▸ **Exercise prompt**:
The answer should be a single number: how many lines of the entries below hold the word "last".

▸ **Extracted information**:
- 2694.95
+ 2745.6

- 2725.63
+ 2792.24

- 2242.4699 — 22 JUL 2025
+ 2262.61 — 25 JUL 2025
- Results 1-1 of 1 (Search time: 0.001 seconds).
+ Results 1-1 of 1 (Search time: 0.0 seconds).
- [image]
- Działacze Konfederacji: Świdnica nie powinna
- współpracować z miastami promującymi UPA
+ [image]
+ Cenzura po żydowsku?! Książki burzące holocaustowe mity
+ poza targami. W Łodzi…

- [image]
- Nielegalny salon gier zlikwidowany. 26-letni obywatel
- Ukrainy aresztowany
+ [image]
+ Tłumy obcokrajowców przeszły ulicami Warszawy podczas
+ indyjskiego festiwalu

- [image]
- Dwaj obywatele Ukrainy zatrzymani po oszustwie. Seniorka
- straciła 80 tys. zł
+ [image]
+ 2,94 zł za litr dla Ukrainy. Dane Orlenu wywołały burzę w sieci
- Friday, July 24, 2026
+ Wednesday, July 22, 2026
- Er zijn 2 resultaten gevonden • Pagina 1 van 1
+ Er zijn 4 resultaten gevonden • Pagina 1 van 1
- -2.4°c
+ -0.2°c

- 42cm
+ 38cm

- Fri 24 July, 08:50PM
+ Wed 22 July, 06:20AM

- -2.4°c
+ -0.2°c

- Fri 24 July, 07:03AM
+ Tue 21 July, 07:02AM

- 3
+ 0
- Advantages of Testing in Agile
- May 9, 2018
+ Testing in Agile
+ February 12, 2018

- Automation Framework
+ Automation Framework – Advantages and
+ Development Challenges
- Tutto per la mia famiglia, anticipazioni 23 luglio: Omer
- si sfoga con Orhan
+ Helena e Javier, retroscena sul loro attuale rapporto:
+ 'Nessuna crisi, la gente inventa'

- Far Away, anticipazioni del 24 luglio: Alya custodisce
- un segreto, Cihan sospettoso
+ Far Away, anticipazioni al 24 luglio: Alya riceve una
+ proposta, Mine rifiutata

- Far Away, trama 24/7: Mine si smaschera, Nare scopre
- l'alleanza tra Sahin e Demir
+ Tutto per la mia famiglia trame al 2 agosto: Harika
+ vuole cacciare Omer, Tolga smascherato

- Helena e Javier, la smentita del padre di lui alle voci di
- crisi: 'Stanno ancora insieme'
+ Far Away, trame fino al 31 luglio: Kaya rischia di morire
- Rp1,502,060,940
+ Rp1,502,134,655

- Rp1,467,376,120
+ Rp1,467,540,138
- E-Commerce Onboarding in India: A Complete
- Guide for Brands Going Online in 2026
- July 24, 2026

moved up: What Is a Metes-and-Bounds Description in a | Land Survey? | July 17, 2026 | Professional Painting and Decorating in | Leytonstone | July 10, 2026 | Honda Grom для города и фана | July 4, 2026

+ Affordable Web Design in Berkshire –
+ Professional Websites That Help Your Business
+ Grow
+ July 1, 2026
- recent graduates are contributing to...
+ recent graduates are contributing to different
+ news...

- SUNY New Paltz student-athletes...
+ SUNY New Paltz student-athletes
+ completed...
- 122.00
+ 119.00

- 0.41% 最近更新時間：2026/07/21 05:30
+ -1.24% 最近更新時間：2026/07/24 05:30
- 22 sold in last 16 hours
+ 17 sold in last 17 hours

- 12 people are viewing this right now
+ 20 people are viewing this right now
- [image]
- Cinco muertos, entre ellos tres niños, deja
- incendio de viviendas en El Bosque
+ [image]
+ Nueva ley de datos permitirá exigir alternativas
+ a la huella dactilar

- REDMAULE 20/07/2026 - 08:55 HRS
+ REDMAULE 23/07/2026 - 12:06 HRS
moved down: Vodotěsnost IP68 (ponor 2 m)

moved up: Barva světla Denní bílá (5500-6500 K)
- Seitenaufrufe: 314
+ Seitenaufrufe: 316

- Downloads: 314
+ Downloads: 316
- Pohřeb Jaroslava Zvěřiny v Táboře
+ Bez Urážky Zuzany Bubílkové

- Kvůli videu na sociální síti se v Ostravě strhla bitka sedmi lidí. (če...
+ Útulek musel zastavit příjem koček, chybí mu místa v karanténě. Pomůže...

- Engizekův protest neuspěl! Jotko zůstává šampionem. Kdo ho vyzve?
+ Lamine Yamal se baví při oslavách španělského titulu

▸ **Task output**:
2